Both arms around my waist, face buried in my side, hands already leaving small white sugar prints on my dress.

Jennifer and Douglas had adopted her from Vietnam three years ago, and in three years she had made herself completely and permanently at home in every room she walked into.

She and I had gotten along immediately. I think it was because we both talked too much and neither of us was sorry about it.

“You have sugar on your hands,” I told her.

“I know,” she said into my dress. “I found the donuts.”

“Poppy,” Jennifer said.

“I only had one.” Poppy looked up at me. “It was very good. You should make them professionally.”

“I’m thinking about it.”

“You should stop thinking and start doing.” She nodded firmly, like she was closing a board meeting. Then she let go of me and threw herself at Callie.

Fletcher came over.

He hugged Callie first, pulled her in tight. They stayed like that for an entirety of three seconds, both of them not saying anything. Both of them just happy to be together on that warm, beautiful morning. Then he stepped back and looked at me.

“Hey,” he said.

“Hey.”

My face went warm. It always went warm. Five years and my face still did this every single time like it had never once learned its lesson.

We didn’t hug. We didn’t hug and neither of us moved to fix that and I was not going to think about it.

“August, this is Margaux,” Fletcher said.

I turned.

She was still sitting. The hat was still on, even with the umbrella over the table keeping the sun off. She looked at me through the little gaps in the brim, her eyes moving over me once, quick and light, the way you skim a page you don’t think has anything interesting on it.

“Hi.” Her voice was very sweet. Almost too sweet, like tea with one too many sugars.

“Hi,” I said. “It’s lovely to meet you.”

“Margaux’s parents are partnering with us on a new construction project,” Jennifer said, settling back into her chair. “That’s how she and Fletcher met.”
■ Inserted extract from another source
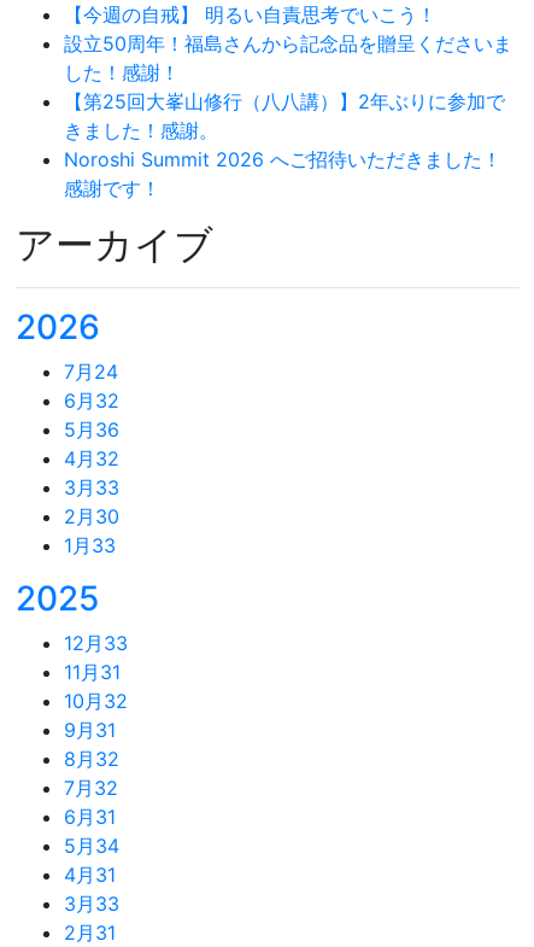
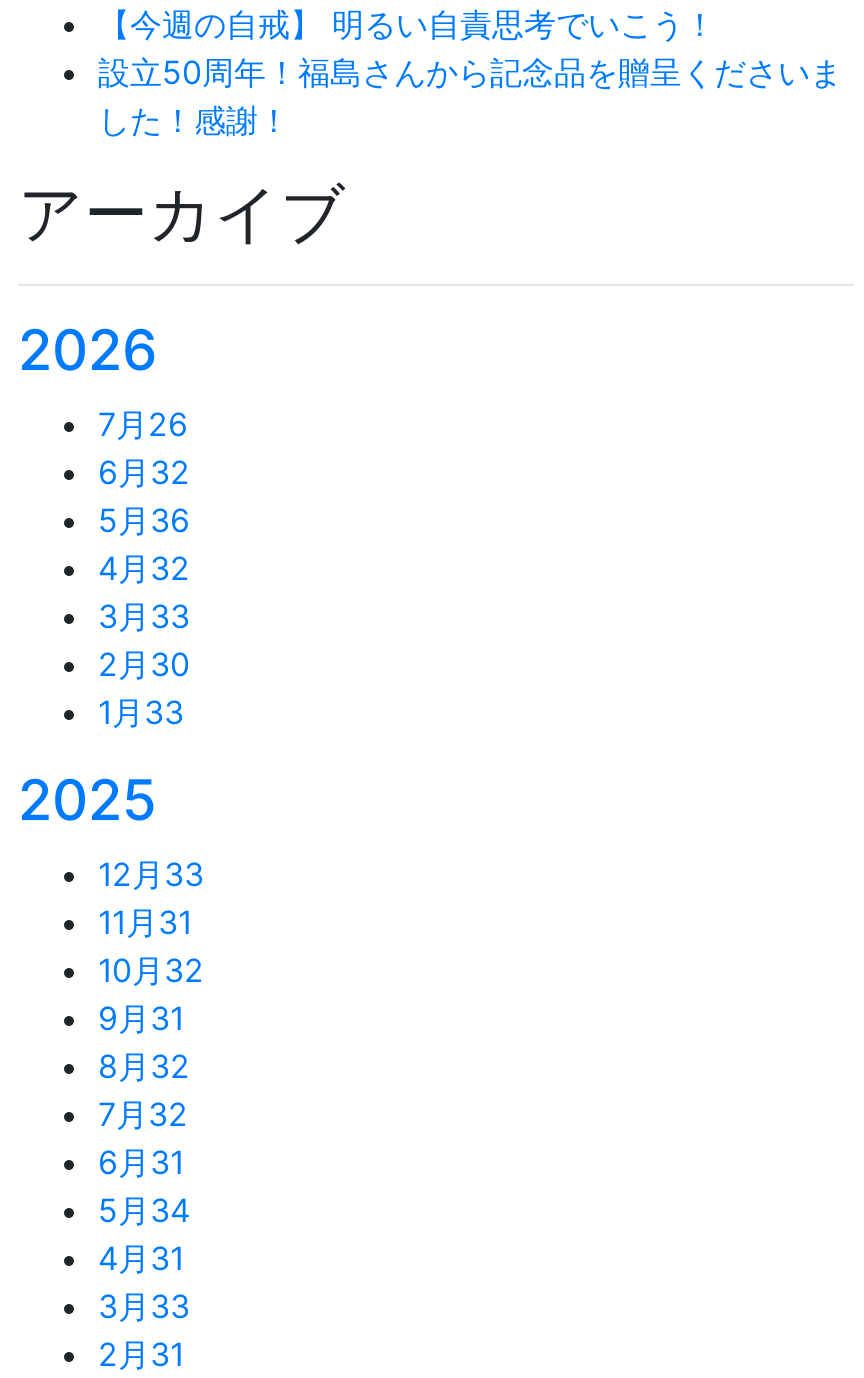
[64,89,505,200] 【第25回大峯山修行（八八講）】2年ぶりに参加で | きました！感謝。 | Noroshi Summit 2026 へご招待いただきました！ | 感謝です！ -> none
[64,359,118,383] 7月24 -> [98,403,188,443] 7月26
I nodded. I smiled. Margaux smiled back.

Calie and I sat down across from them both.

Margaux moved closer to Fletcher almost immediately. Just a shift, a lean, her shoulder finding his arm. Then she took his hand on top of the table. Fletcher smiled at her and put his arm around her briefly, a sideways half-hug that lasted a second.

He was looking at his glass. He looked at it a lot. Like its very existence depended upon how long he could look at it.

“Your dress is pretty,” Margaux said.

I looked up. “Thank you.”

“It’s very vintage.” She smiled. “Like a housewife from the 1950s. Very sweet.”

The heat started at the bottom of my neck and moved up.

“Actually the floral pattern on her dress is based on a textile print from 1800s,” Poppy announced from the end of the table, not looking up from arranging sugar cubes on her plate.

“I read about it in my trivia book. It was very fashionable in Europe at the time. Women wore it to formal garden parties. So technically it’s more high society than housewife. ”

Margaux looked taken aback by Poppy’s well of trivia knowledge. She kept sipping her mimosa and smiled at Poppy with a tight curve that did nothing to hide her annoyance.

Fletcher looked at me.

He smiled. A real one this time. Not the small tucked-away one from the market. This one was different. It reached somewhere close to his eyes and stayed there for a second.

I smiled back.

I looked down at my mimosa that Jennifer had just poured, and took a long sip.

I was going to need the whole glass.